As this is considered a time of mourning, there are many restrictions. I’m not listing all of them, just the ‘biggies’ which are: We don’t eat meat except for Shabbos, no haircuts, no nail cutting etc no buying new clothing unless it’s a great sale. This is because the Temple was set ablaze on the afternoon of the ninth of Av and burned through the tenth. More on Tisha B’Av next week.
This week’s Torah portion has a very important lesson. We learn that the Jews were in the desert for 40 years and during that time had 42 journeys. While that sounds like about one per year, it didn’t quite work like that.
Eleven of those journeys were during the first year out of Egypt, with a further 11 over the last year before entering Israel. That leaves a grand total of 19 trips over the intervening 38 years. Still quite a bit of traveling.
So how did the Jews know when it was time to move? G-d created a very interesting system.
While they traveled, the Clouds of Glory followed them, protecting them from the harsh desert weather. However, at any time, with almost no warning, the Clouds of Glory that accompanied them could rise into the sky, signifying that they were about to leave.
That means every single day of their sojourn they would have found themselves staring up into the heavens above, wondering what the next day would bring. Would they be packing up and leaving, or staying put? And herein lies the lesson.
The Jews never felt permanent. They never knew when they would be leaving to set up another tent city. It could not have been a very secure life. In fact, I can’t imagine how difficult it must have been, never knowing what the next day would bring.
And here’s the lesson of our desert journeys: There are no guarantees in life, and nothing is forever. No one ever guaranteed you permanent residence, and past performance is no indication of future returns. The only one constant is that wherever we travel in life, we are led by G‑d. He is directing our footsteps.
How many times do we see someone who exercised, ate well, didn’t smoke or drink get sick while the guy who ate everything that didn’t get up and walk away from the table, smoked like a chimney and drank himself into oblivion, lived a long life? I did all the right things and yet, wham, I got hit. So, what choice do we really have in life if G-d has really determined what will happen to us?

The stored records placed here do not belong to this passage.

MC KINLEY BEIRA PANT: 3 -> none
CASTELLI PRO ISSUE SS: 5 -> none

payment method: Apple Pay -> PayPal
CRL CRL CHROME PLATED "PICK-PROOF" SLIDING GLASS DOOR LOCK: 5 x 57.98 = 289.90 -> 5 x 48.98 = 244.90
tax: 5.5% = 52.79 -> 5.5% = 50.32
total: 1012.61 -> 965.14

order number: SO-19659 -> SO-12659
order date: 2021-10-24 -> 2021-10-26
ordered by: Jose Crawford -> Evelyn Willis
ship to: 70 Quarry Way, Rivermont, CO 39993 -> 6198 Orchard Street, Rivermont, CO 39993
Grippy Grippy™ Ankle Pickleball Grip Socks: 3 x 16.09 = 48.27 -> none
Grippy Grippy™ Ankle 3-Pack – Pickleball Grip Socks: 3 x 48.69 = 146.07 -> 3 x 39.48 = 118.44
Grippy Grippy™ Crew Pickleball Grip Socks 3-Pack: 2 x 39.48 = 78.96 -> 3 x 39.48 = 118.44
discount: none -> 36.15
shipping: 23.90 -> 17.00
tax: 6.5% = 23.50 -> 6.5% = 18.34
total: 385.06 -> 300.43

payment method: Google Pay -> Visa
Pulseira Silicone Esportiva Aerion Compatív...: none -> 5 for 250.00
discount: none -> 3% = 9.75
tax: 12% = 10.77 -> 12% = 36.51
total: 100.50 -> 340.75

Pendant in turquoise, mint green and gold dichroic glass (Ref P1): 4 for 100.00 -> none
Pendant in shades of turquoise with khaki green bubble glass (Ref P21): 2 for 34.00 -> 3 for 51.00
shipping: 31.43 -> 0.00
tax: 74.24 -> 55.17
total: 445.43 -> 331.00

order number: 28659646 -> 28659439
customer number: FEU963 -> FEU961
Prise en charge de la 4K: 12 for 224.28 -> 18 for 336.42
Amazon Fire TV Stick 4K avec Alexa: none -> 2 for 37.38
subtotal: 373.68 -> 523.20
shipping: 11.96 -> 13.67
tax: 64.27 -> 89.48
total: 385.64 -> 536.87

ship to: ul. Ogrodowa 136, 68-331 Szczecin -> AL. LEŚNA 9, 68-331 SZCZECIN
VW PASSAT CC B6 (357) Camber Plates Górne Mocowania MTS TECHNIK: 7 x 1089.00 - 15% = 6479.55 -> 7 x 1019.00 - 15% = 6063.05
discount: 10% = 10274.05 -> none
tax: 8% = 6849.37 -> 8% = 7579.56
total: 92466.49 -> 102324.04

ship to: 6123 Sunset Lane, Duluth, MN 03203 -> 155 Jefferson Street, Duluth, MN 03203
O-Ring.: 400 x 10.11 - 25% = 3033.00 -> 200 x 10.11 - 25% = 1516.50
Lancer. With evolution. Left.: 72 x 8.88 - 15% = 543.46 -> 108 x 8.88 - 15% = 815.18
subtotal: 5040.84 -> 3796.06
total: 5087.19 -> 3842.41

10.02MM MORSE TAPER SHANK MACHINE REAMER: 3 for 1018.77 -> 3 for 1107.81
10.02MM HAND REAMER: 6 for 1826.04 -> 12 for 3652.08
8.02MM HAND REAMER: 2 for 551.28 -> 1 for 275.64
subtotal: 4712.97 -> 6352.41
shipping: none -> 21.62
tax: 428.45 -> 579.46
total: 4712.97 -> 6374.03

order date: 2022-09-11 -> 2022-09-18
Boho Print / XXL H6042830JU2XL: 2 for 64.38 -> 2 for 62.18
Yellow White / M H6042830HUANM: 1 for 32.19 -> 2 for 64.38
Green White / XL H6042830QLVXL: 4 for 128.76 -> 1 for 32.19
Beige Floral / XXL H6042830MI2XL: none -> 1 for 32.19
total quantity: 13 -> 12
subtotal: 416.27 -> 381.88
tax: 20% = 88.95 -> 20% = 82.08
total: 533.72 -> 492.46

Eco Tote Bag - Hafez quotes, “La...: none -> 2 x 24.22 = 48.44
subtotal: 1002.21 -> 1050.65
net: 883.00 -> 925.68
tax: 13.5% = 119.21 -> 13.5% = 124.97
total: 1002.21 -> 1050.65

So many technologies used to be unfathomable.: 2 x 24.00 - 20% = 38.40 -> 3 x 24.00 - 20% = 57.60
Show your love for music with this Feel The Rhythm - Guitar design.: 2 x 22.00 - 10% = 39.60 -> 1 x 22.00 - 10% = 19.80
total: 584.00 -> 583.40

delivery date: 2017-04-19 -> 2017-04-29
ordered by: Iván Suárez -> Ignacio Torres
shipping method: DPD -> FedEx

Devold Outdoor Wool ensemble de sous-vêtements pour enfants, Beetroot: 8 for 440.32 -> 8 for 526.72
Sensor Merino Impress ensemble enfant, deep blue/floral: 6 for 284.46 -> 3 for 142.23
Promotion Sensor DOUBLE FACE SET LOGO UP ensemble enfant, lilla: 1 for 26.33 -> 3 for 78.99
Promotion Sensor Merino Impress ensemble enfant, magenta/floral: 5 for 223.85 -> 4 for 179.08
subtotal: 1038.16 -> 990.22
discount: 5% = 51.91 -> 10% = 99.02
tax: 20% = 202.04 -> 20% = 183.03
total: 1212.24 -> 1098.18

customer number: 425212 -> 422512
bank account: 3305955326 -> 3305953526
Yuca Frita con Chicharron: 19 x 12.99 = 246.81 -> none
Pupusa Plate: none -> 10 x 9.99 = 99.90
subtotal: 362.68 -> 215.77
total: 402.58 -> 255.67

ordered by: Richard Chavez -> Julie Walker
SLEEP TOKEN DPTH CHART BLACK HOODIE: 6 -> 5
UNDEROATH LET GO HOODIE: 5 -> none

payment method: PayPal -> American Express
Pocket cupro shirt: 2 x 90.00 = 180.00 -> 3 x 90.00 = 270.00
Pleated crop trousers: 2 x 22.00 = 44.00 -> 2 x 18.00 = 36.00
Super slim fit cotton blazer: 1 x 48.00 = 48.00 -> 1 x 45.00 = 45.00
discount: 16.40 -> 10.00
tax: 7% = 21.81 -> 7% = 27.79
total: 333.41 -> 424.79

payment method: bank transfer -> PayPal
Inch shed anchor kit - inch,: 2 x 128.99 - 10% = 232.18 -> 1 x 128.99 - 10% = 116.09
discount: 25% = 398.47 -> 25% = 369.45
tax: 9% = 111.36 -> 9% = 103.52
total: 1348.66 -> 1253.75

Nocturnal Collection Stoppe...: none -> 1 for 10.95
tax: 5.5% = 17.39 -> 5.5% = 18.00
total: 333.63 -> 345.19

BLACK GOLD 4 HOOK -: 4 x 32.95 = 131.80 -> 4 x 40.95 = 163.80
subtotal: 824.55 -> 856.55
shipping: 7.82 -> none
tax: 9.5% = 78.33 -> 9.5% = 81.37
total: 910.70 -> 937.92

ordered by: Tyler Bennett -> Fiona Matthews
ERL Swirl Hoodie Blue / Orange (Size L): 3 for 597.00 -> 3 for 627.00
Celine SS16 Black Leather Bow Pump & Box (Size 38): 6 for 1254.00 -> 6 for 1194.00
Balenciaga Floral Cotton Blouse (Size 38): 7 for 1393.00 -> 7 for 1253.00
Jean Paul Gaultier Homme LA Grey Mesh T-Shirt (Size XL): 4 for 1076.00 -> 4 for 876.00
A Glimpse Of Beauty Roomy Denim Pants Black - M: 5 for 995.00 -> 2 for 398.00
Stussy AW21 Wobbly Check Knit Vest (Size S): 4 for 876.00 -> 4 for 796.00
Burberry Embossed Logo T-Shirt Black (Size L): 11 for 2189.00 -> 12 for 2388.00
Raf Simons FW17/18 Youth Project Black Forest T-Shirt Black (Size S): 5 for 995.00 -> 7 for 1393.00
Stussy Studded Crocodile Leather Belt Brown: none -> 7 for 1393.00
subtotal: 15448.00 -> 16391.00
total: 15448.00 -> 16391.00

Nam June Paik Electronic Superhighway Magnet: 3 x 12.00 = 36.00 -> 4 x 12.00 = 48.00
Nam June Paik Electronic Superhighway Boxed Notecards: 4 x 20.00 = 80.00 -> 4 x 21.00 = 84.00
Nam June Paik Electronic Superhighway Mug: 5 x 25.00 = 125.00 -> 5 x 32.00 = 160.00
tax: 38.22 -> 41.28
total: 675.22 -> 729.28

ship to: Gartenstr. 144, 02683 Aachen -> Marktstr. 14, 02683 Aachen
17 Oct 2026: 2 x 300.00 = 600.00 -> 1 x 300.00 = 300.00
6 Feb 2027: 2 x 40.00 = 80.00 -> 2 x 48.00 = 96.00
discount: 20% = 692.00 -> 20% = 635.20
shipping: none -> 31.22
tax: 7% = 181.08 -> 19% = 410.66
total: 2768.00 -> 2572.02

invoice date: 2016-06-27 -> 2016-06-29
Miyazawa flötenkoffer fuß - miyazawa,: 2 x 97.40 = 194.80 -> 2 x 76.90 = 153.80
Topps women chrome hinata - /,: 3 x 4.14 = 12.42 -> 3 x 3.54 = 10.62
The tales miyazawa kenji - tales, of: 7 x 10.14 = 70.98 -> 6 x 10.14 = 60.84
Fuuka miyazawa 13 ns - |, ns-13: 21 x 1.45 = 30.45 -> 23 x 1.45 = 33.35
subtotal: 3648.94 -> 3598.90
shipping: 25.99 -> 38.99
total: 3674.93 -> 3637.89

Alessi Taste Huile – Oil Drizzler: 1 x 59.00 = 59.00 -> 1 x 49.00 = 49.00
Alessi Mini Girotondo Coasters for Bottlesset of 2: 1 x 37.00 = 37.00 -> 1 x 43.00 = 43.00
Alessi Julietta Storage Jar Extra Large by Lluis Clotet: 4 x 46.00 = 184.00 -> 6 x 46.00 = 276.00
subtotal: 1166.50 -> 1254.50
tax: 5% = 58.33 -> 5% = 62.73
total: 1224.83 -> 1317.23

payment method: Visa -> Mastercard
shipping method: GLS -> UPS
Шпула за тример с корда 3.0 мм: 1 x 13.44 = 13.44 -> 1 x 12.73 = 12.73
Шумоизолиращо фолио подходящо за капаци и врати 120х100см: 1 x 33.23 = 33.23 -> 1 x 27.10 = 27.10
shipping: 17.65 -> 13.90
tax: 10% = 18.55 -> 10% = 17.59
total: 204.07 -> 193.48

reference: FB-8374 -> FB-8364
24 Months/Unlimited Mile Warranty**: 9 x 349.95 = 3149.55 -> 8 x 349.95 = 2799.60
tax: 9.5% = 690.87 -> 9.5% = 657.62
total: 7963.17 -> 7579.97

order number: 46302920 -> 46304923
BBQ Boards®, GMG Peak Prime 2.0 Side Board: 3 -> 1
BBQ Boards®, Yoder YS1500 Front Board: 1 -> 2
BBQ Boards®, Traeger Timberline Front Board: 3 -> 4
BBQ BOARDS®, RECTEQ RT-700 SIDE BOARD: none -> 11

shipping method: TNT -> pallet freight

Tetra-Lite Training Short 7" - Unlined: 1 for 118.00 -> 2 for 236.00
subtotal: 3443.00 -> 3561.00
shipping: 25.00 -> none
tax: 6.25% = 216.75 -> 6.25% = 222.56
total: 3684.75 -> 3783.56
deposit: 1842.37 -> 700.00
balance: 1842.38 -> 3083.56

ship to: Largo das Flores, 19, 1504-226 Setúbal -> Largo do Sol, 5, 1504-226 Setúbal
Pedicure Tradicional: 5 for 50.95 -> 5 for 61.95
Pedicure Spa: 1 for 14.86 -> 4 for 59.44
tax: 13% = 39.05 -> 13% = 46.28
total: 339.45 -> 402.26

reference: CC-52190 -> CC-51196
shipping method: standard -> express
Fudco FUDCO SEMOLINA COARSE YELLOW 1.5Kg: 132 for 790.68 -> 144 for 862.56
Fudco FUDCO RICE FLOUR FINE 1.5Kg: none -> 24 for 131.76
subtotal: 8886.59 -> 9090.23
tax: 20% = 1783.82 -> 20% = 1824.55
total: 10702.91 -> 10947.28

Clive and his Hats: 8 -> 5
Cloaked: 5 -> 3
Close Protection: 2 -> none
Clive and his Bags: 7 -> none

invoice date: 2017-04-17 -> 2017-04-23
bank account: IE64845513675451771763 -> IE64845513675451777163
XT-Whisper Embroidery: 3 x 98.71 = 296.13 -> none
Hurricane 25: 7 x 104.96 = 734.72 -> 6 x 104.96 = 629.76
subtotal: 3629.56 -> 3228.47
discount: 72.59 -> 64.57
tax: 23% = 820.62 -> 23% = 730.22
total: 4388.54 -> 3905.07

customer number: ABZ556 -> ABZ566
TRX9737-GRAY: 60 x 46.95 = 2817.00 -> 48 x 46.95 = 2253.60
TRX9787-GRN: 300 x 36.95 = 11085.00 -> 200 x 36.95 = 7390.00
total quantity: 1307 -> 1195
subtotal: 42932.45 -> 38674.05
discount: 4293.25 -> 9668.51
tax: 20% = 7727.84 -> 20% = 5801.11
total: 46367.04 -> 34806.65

This is a loaded question but sometimes, as in this week’s Torah portion, we see a glimpse of the answer.
We are taught by the journeys of our ancestors that the choice left to me is how I utilize the time that I have been allotted, and what inspiration and memories I leave behind me when I'm gone.
There are no guarantees in life no matter how prepared we think we are. Jews are a G-d fearing people and know, more than any other peoples in the world how fragile life can be. Make the most of every moment, hour and day. G-d is reminding us to live, not just exist.